IMF warns of negative spiral in France as recession looms again

France has sunk into an economic malaise and could take years to climb back out

France is on the cusp of a fresh recession as services contract sharply and the country braces for yet another round of austerity cuts, with record jobless levels likely to bedevil Francois Hollande’s presidency for years to come.

Markit’s PMI services gauge for France fell for the third month to 48.2 in June, pointing to an outright fall in GDP following zero growth in the first quarter.

The International Monetary Fund cut its growth forecast this year from 1pc to 0.7pc, warning that there would be no “appreciable decline” in French unemployment until 2016. “Volatile and uneven leading indicators point to the risk of a stalled recovery,” it said.

The IMF said public debt should peak at 95pc of GDP next year but a “growth shock” would push it to 103pc by 2016. The Fund warned of a “negative spiral of low growth and falling inflation” that is pushing up real borrowing costs and further choking investment, already dismally weak. Core inflation was 0.3pc in May.

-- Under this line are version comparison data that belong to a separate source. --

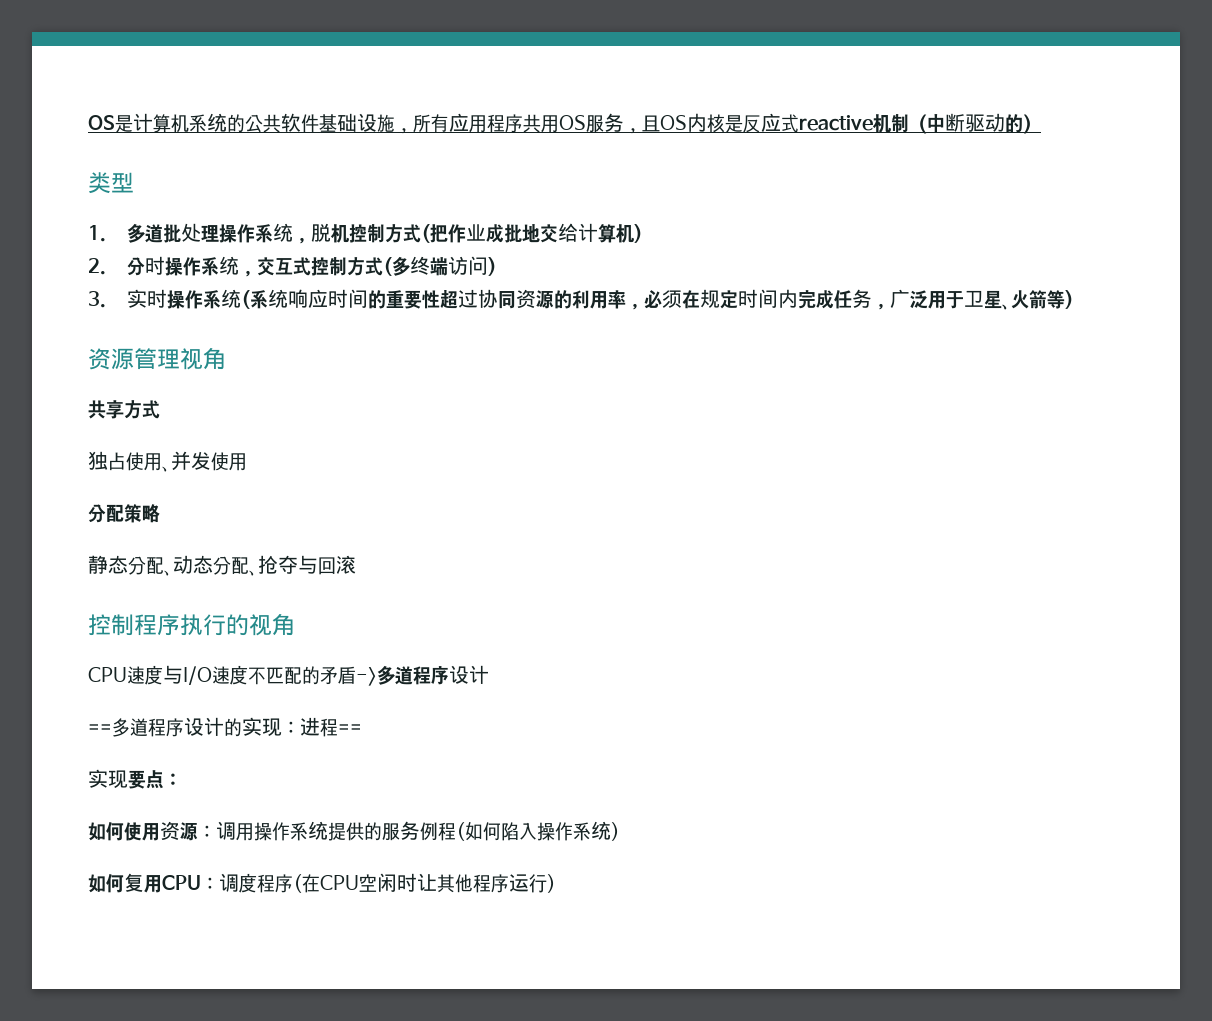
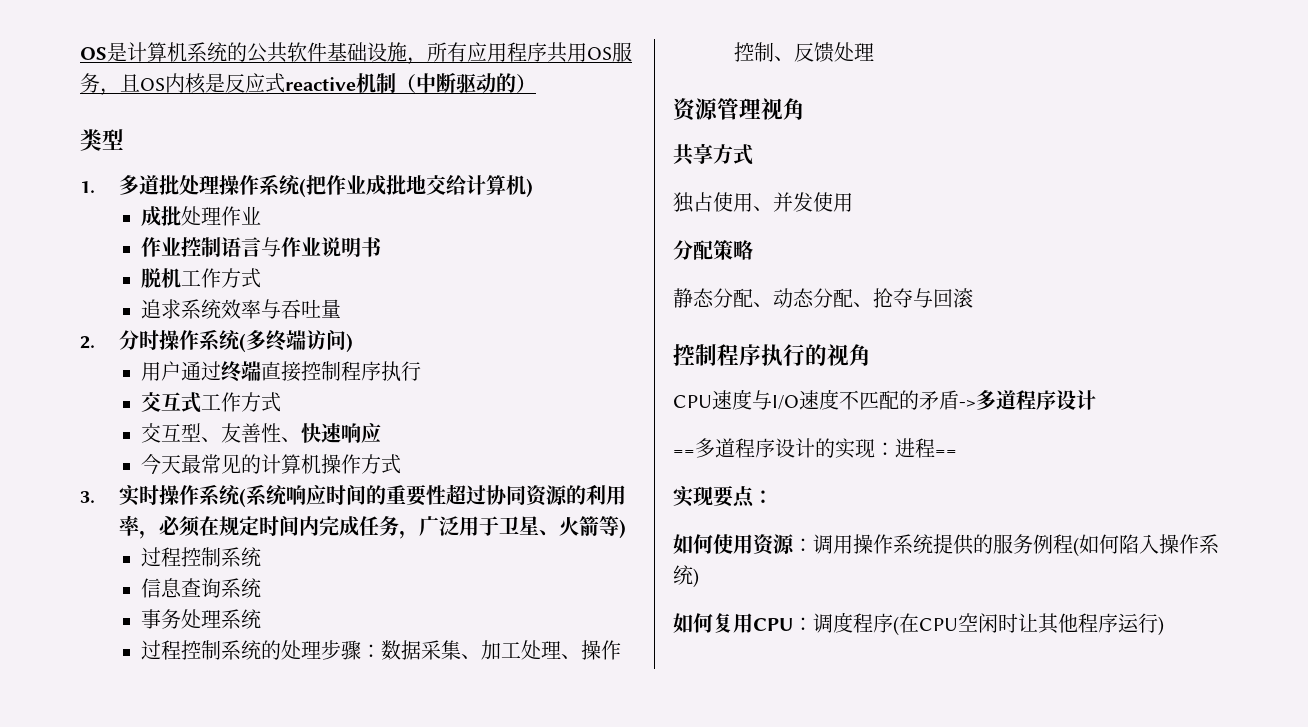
- 1.多道批处理操作系统，脱机控制方式(把作业成批地交给计算机)
+ 1.多道批处理操作系统(把作业成批地交给计算机)
+ 成批处理作业
+ 作业控制语言与作业说明书
+ 脱机工作方式
+ 追求系统效率与吞吐量
- 2.分时操作系统，交互式控制方式(多终端访问)
+ 2.分时操作系统(多终端访问)
+ 用户通过终端直接控制程序执行
+ 交互式工作方式
+ 交互型、友善性、快速响应
+ 今天最常见的计算机操作方式
  3.实时操作系统(系统响应时间的重要性超过协同资源的利用率，必须在规定时间内完成任务，广泛用于卫星、火箭等)
+ 过程控制系统
+ 信息查询系统
+ 事务处理系统
+ 过程控制系统的处理步骤：数据采集、加工处理、操作控制、反馈处理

The economic relapse is a political disaster for Mr Hollande, already the least popular leader in modern times with a poll rating of 23pc, and reeling from a crushing defeat by the far-Right Front National in European elections.

The country is being left behind by Spain and others as they reap the first rewards from supply-side reforms, although the France’s Socialists grumble that they are merely under-cutting France with deflationary wage cuts in a 1930s-style race to the bottom that ultimately benefits nobody.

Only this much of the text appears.